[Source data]
- Opening Delimiter -

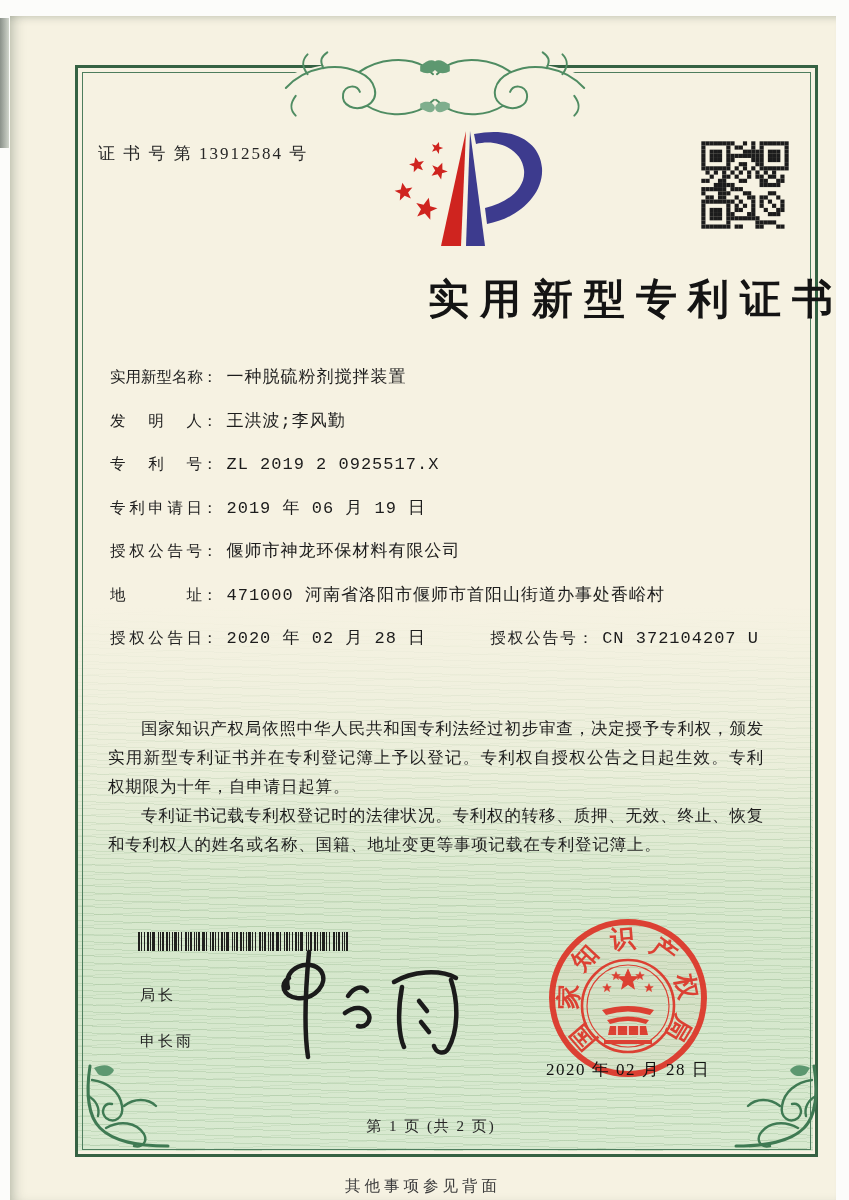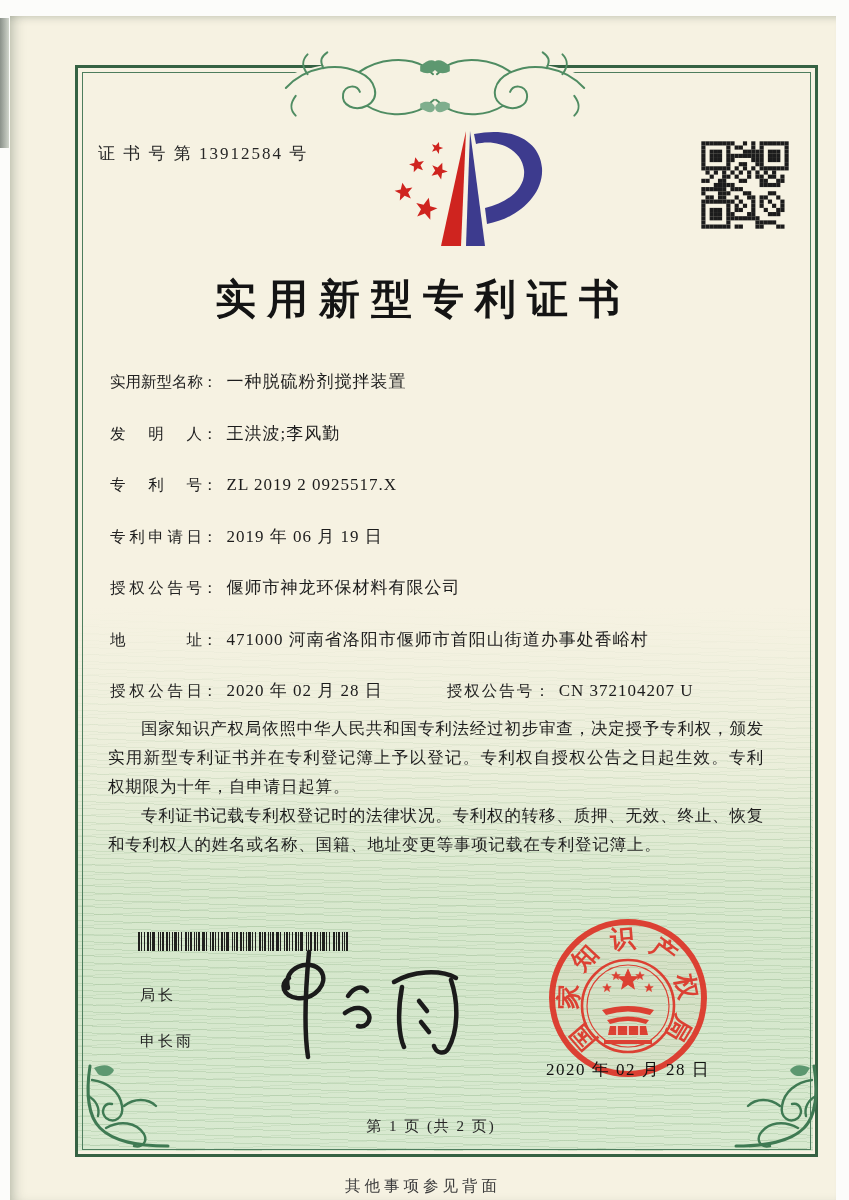--- a/index.html
+++ b/index.html
@@ -21,24 +21,24 @@
          mask-image:linear-gradient(180deg,transparent 0%,#000 55%);}
   
   .frame{position:absolute;left:65px;top:49px;width:737px;height:1086px;z-index:1;
          border:3.5px solid #356243;}
   .frame::before{content:'';position:absolute;inset:4px;border:1.2px solid #4d7d5d;}
   .orn{position:absolute;z-index:2;}
   .content{position:absolute;inset:0;z-index:3;}
   .cert-no{position:absolute;left:88px;top:126px;font-size:17px;letter-spacing:2px;color:#262626;}
   .logo{position:absolute;left:372px;top:110px;}
   .qr{position:absolute;left:683px;top:117px;}
-  .title{position:absolute;left:0;top:256px;width:100%;text-align:center;margin:0;
-         font-size:41px;font-weight:700;letter-spacing:11px;color:#141414;}
+  .title{position:absolute;left:0;top:256px;width:100%;text-align:right;margin:0;
+         font-size:41px;font-weight:700;letter-spacing:11px;color:#141414;padding-left:8px;}
   .fields{position:absolute;left:100px;top:352px;width:680px;}
-  .f-row{margin-bottom:23.5px;line-height:28px;white-space:nowrap;}
+  .f-row{margin-bottom:23.5px;line-height:20px;white-space:nowrap;font-family:Liberation Mono, monospace;}
   .f-label{display:inline-block;width:92px;font-size:15.5px;text-align:justify;text-align-last:justify;
            vertical-align:baseline;color:#222;}
   .f-colon{font-size:15.5px;margin-right:9px;}
   .f-value{font-size:17px;letter-spacing:1px;color:#1c1c1c;}
   .grant-pair{margin-left:64px;}
   .paras{position:absolute;left:98px;top:698px;width:656px;font-size:16.5px;line-height:29px;
          letter-spacing:.8px;color:#1d1d1d;}
   .paras p{margin:0;text-indent:2em;text-align:justify;}
   .barcode{position:absolute;left:128px;top:916px;width:216px;height:19px;display:flex;align-items:stretch;}
   .barcode div{background:#20201e;}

- Closing Delimiter -

Every line in the entries above that mentions the word "inset" must be shown.

   .frame::before{content:'';position:absolute;inset:4px;border:1.2px solid #4d7d5d;}
   .content{position:absolute;inset:0;z-index:3;}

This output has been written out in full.